Bird's first feature, THE IRON GIANT, was a fantastic cell/cgi film that got great reviews but did poor box office. His second (and first with Pixar), THE INCREDIBLES, garnered both the critical acclaim and the big bucks -- not to mention the all-important merchandising success. Now, having conquered the boy-and-his-robot and superhero-satire genres, he has progressed to Disney's (Pixar's current owner) bread and butter: funny-animal comedy. With rodents, yet.
But Bird dares to deal with a much less cute and cuddly critter than Disney's flagship mouse: a rat. Riskier still, in telling the story of a rat named Remi who seeks to become a French chef, he dares to show a rat in the kitchen.

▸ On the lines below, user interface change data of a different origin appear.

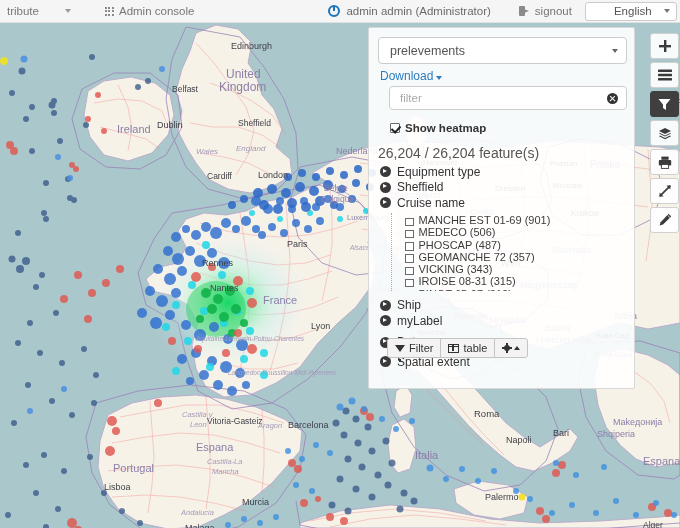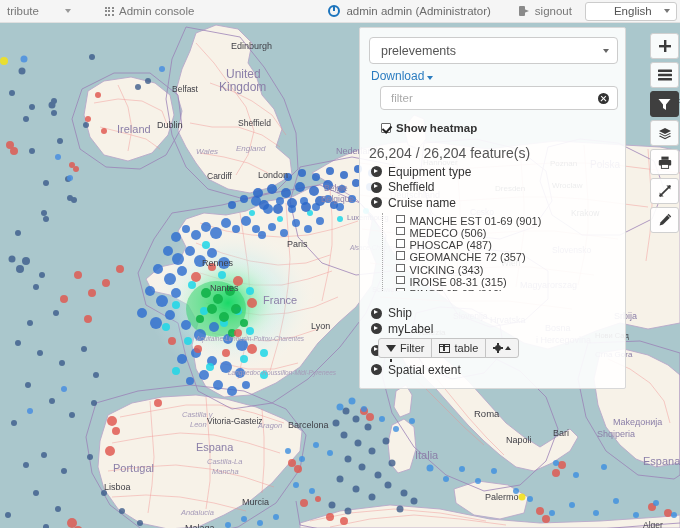"prelevements" .panel { left: 359px -> 368px }
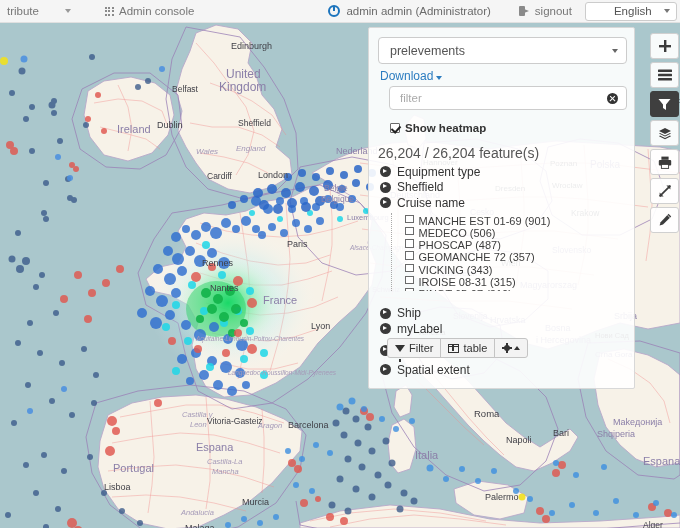"MANCHE EST 01-69 (901)" .opt { align-items: flex-start -> flex-end }
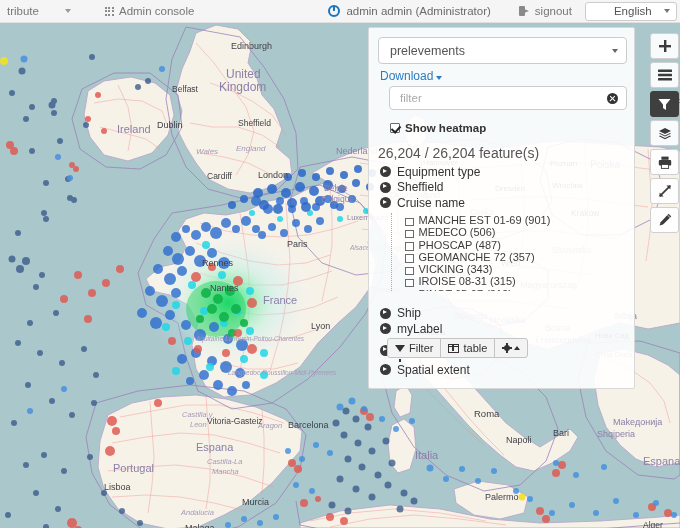"Ship" div.facet { margin-top: 16px -> 8px }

Several rats, actually. Uncomfortably lifelike rats, especially when they swarm. At one point, one of the cooks in the film enters the kitchen, sees rats everywhere, and nearly pukes. We know how she feels.
Yet Bird pulls it off. The main reason is his characters. They are three-dimensional, both visually and psychologically. It's inaccurate, for instance, to say that Remi wants to be a chef. He truly cannot help it. With his intellect, and his discerning sense of smell, he is essentially doomed to be a gourmet. In one brillliant scene, he tries to escape from the kitchen of a restaurant where a stockpot of soup is being ruined. But he can't help himself. He tosses a handful of spices into the soup. As he runs, he compulsively turns back and throws in some wedges of garlic. Still he cannot escape, until he adds creme fraiche and cheese. And so on.
How he ends up teaming with a hapless young man, Linguini, as a front (especially difficult, because while the rats in the movie can talk to each other, they can't speak to humans), makes a fun, sometimes silly, and often touching movie.
Even one of the villians of the piece, restaurant critic Anton Ego (a cadaverous sort, voiced by Peter O'Toole, who gleefully types scathing reviews on a typewriter that looks like a skull, in a study shaped like a coffin), turns out to have hidden depths, leading to the most emotional scene in the movie.
One of the few recent animated movies to receive the now-reviled "G" rating (even though one of the plotlines revolves around a development that may be difficult to explain to kiddies), RATATOUILLE should delight and please kids and adults alike. Just, um, try to maintain during those rat-swarming scenes.